What you need to do
I'd like the data below restated word for word, with the pictures left out.

Exercise data
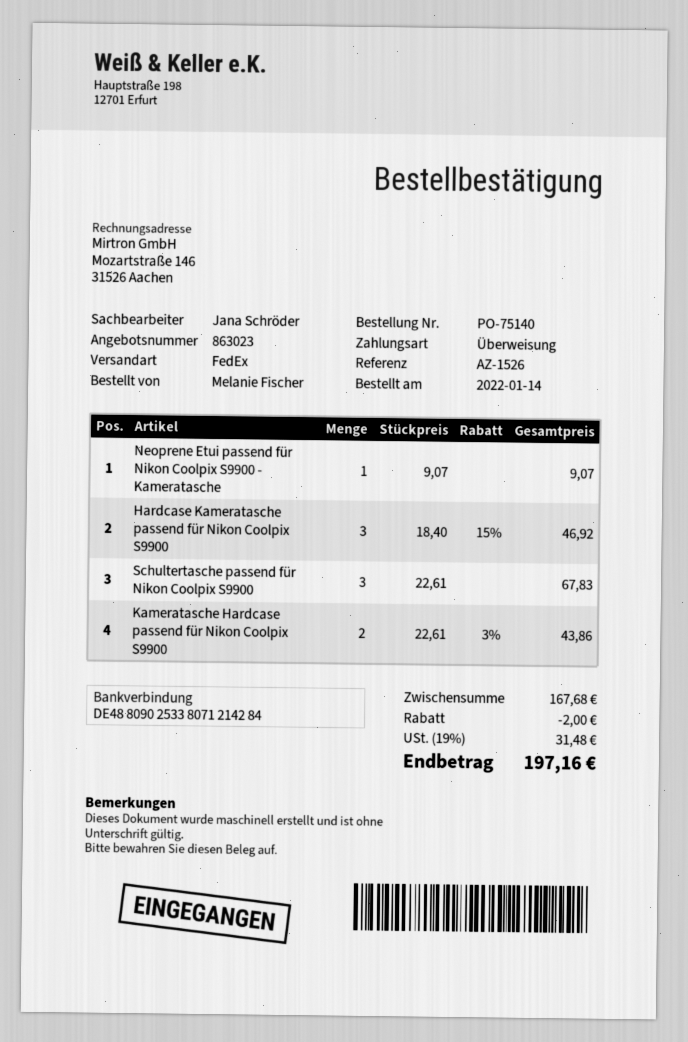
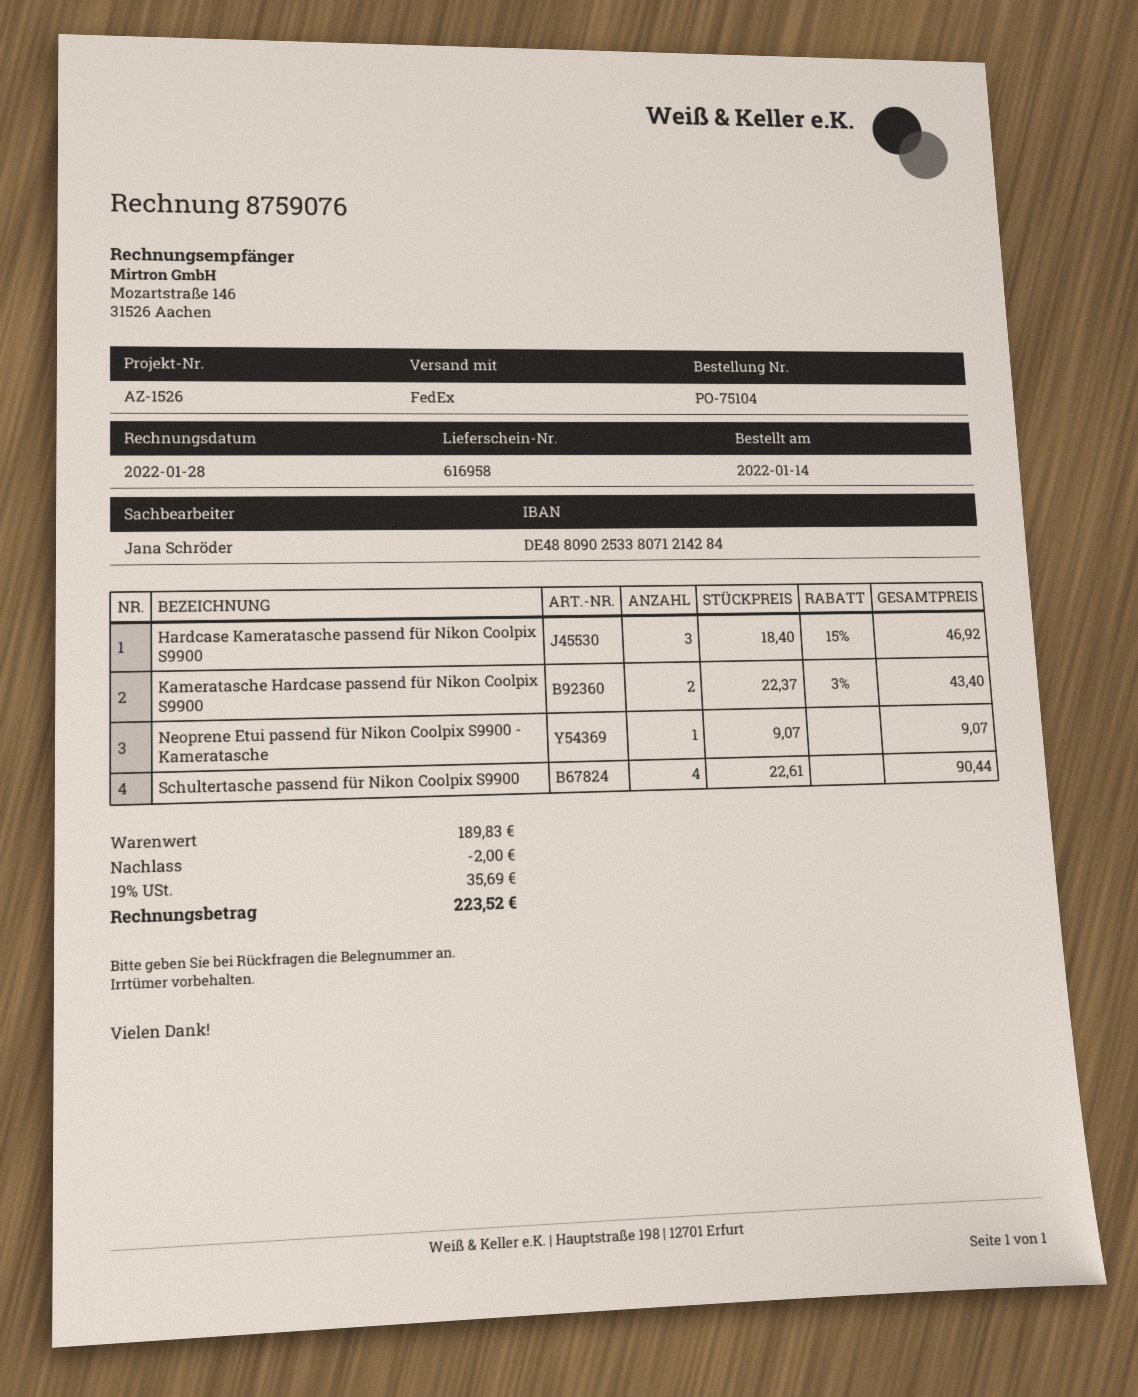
order number: PO-75140 -> PO-75104
Schultertasche passend für Nikon Coolpix S9900: 3 x 22.61 = 67.83 -> 4 x 22.61 = 90.44
Kameratasche Hardcase passend für Nikon Coolpix S9900: 2 x 22.61 - 3% = 43.86 -> 2 x 22.37 - 3% = 43.40
subtotal: 167.68 -> 189.83
tax: 19% = 31.48 -> 19% = 35.69
total: 197.16 -> 223.52

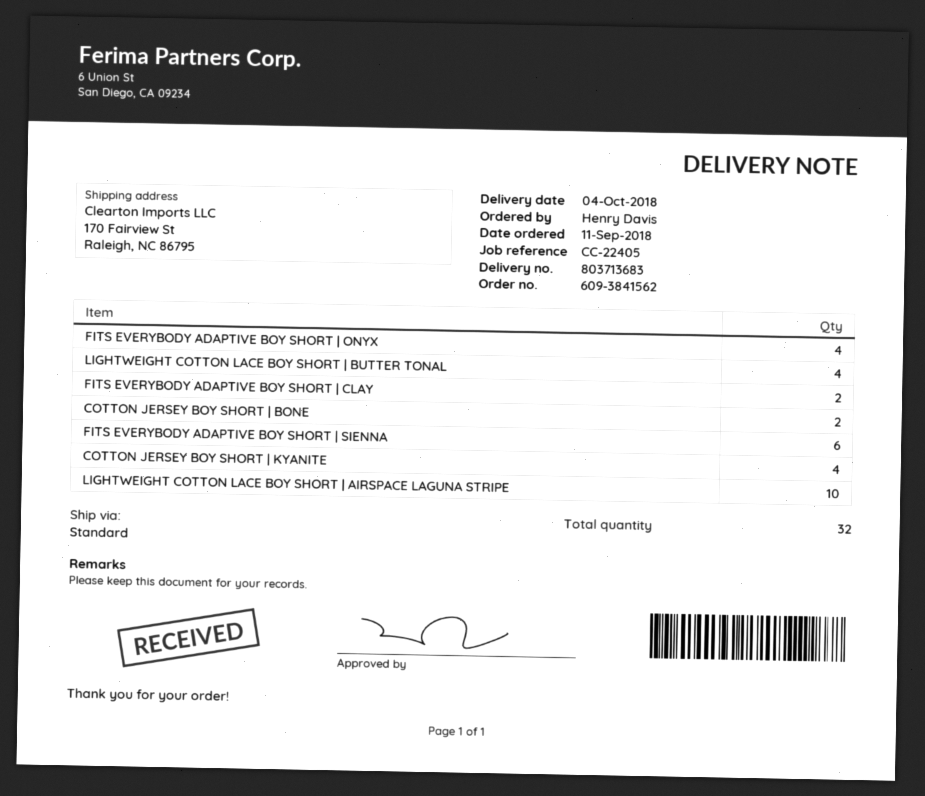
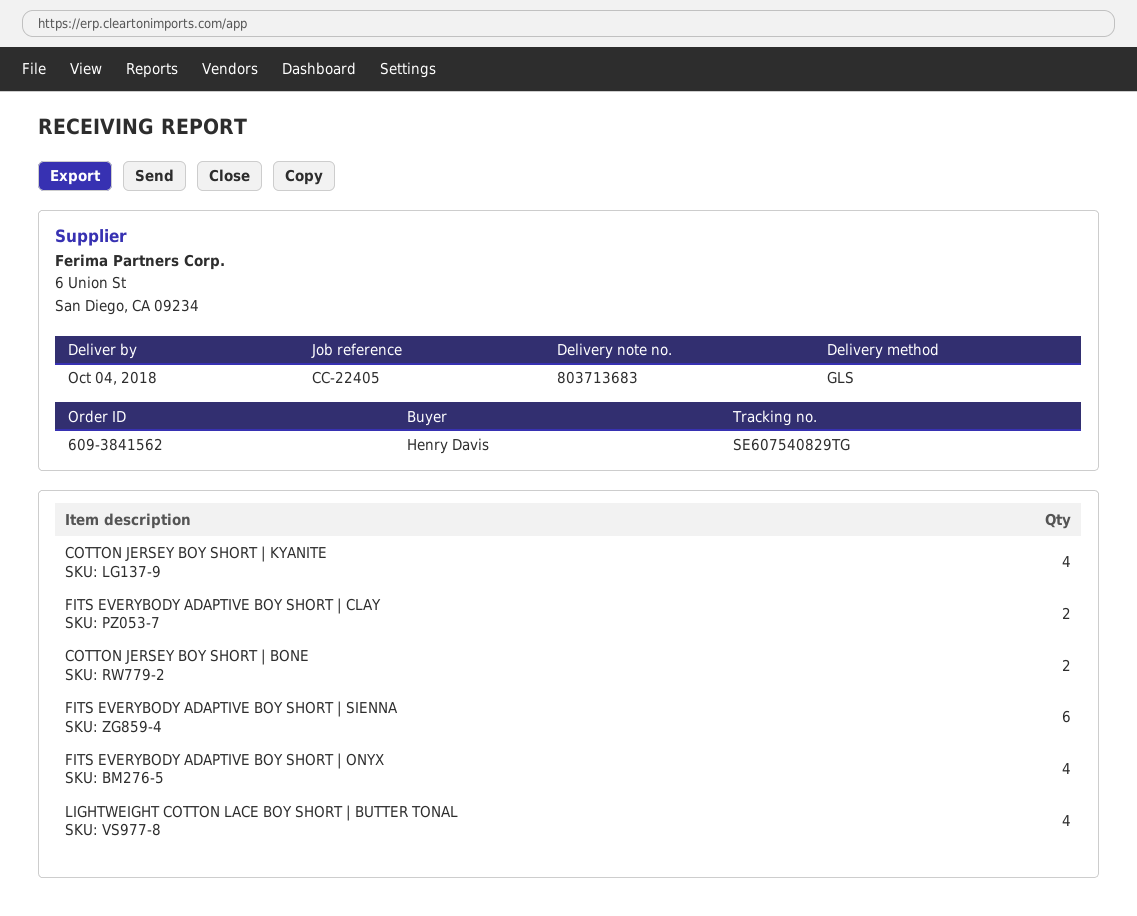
shipping method: standard -> GLS
LIGHTWEIGHT COTTON LACE BOY SHORT | AIRSPACE LAGUNA STRIPE: 10 -> none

Reply
order number: PO-75140 -> PO-75104
Schultertasche passend für Nikon Coolpix S9900: 3 x 22.61 = 67.83 -> 4 x 22.61 = 90.44
Kameratasche Hardcase passend für Nikon Coolpix S9900: 2 x 22.61 - 3% = 43.86 -> 2 x 22.37 - 3% = 43.40
subtotal: 167.68 -> 189.83
tax: 19% = 31.48 -> 19% = 35.69
total: 197.16 -> 223.52

shipping method: standard -> GLS
LIGHTWEIGHT COTTON LACE BOY SHORT | AIRSPACE LAGUNA STRIPE: 10 -> none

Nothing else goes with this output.